What you will do: A faithful copy of every entry is the goal; keep the images out of it.

Source data:
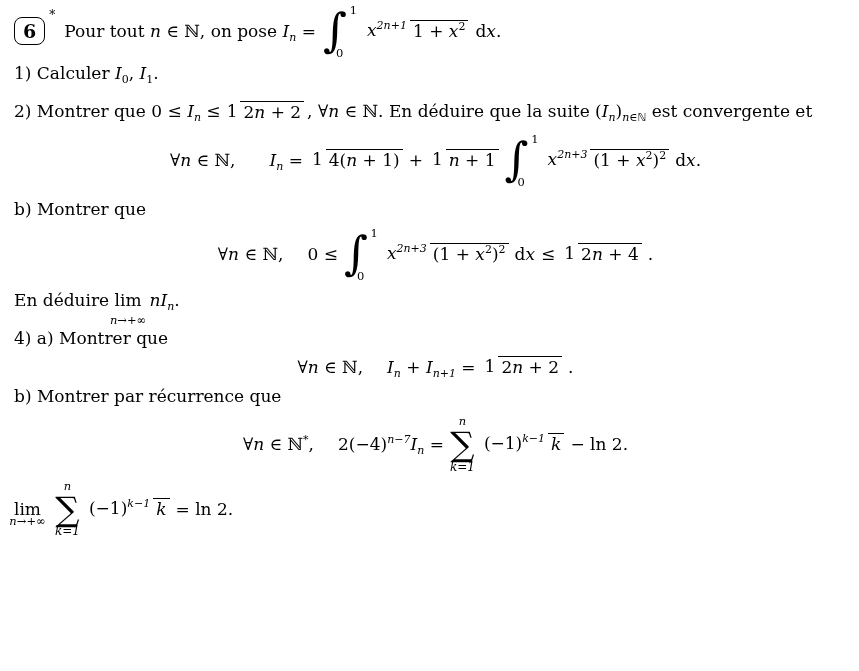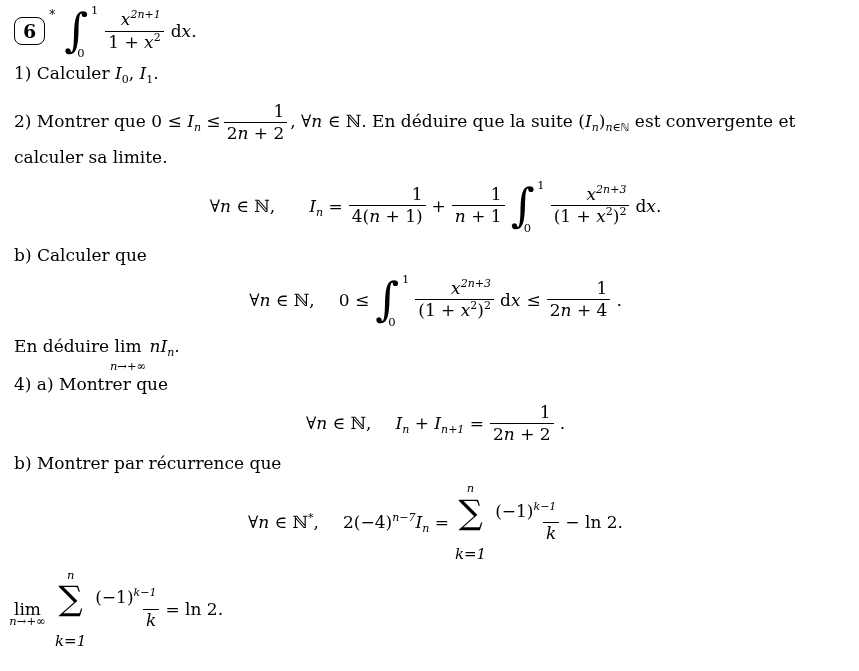"Pour tout n ∈ ℕ," span.run { html: none -> <span><span>Pour tout </span><span>n</span><span> ∈ ℕ, on pose </span><span>I</span><sub>n</sub><span> =</span></span> }
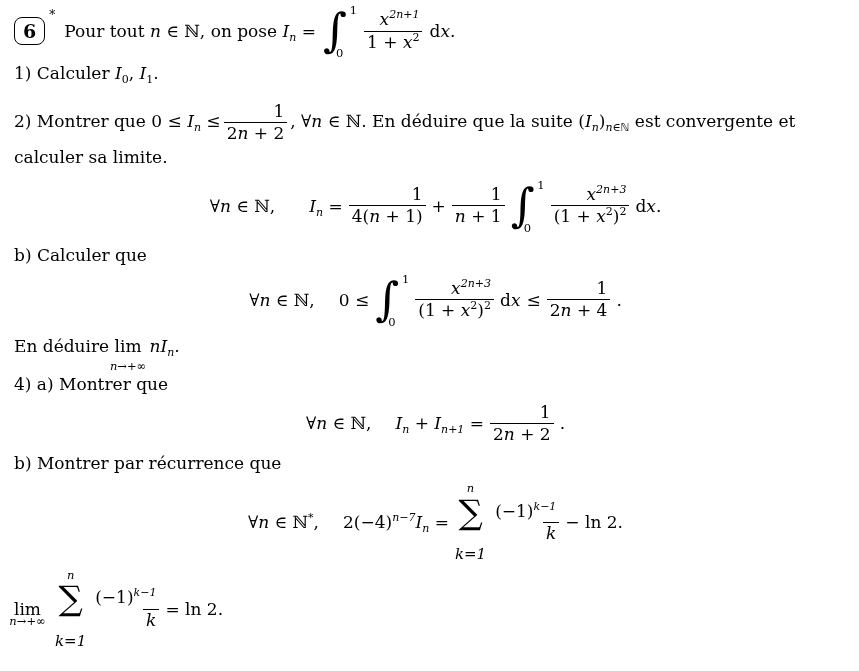"x2n+1" .frac { align-items: flex-end -> flex-start; flex-direction: column -> row }
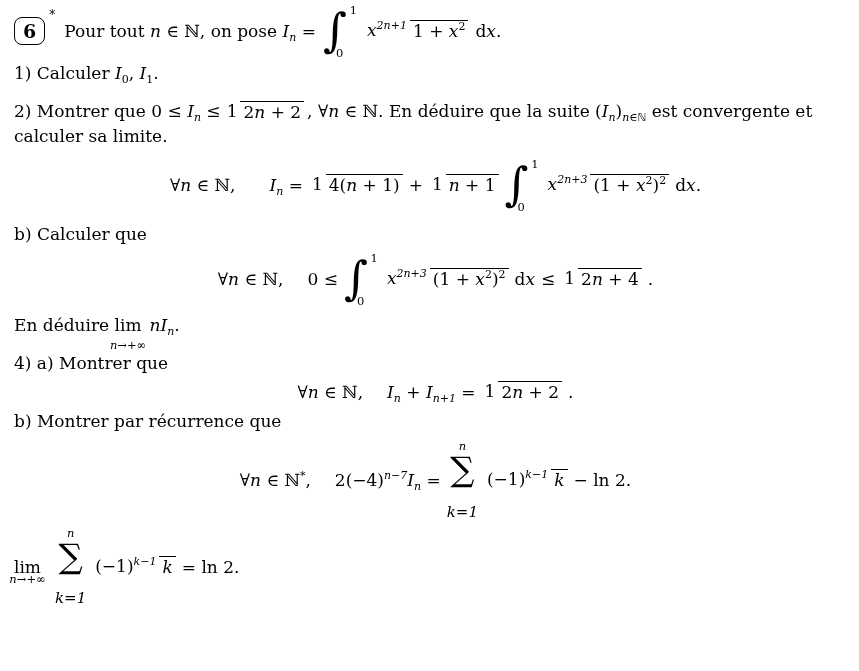"calculer sa limite." div.line { html: <div><span>calculer sa limite.</span></div> -> none }
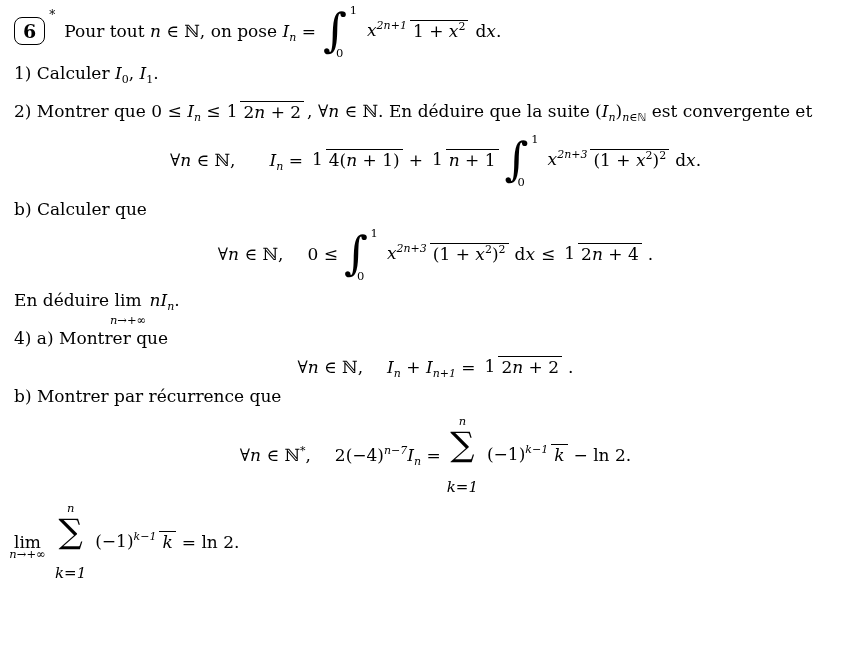"b) Calculer que" span.rm { text: Calculer -> Montrer }
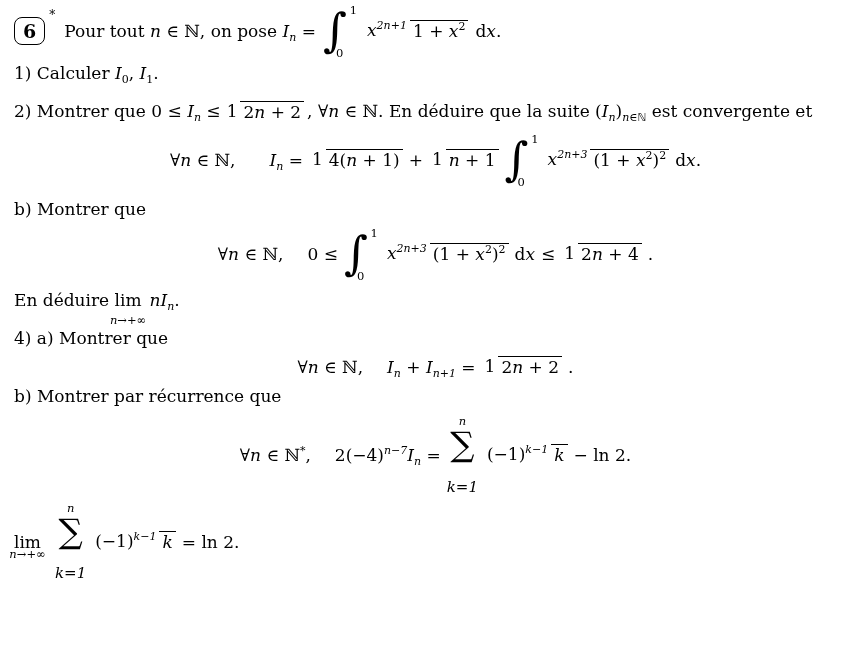"k=1" .bigsum .sb { font-size: 15px -> 12px; margin-top: 19px -> 0 }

Response:
"Pour tout n ∈ ℕ," span.run { html: none -> <span><span>Pour tout </span><span>n</span><span> ∈ ℕ, on pose </span><span>I</span><sub>n</sub><span> =</span></span> }
"x2n+1" .frac { align-items: flex-end -> flex-start; flex-direction: column -> row }
"calculer sa limite." div.line { html: <div><span>calculer sa limite.</span></div> -> none }
"b) Calculer que" span.rm { text: Calculer -> Montrer }
"k=1" .bigsum .sb { font-size: 15px -> 12px; margin-top: 19px -> 0 }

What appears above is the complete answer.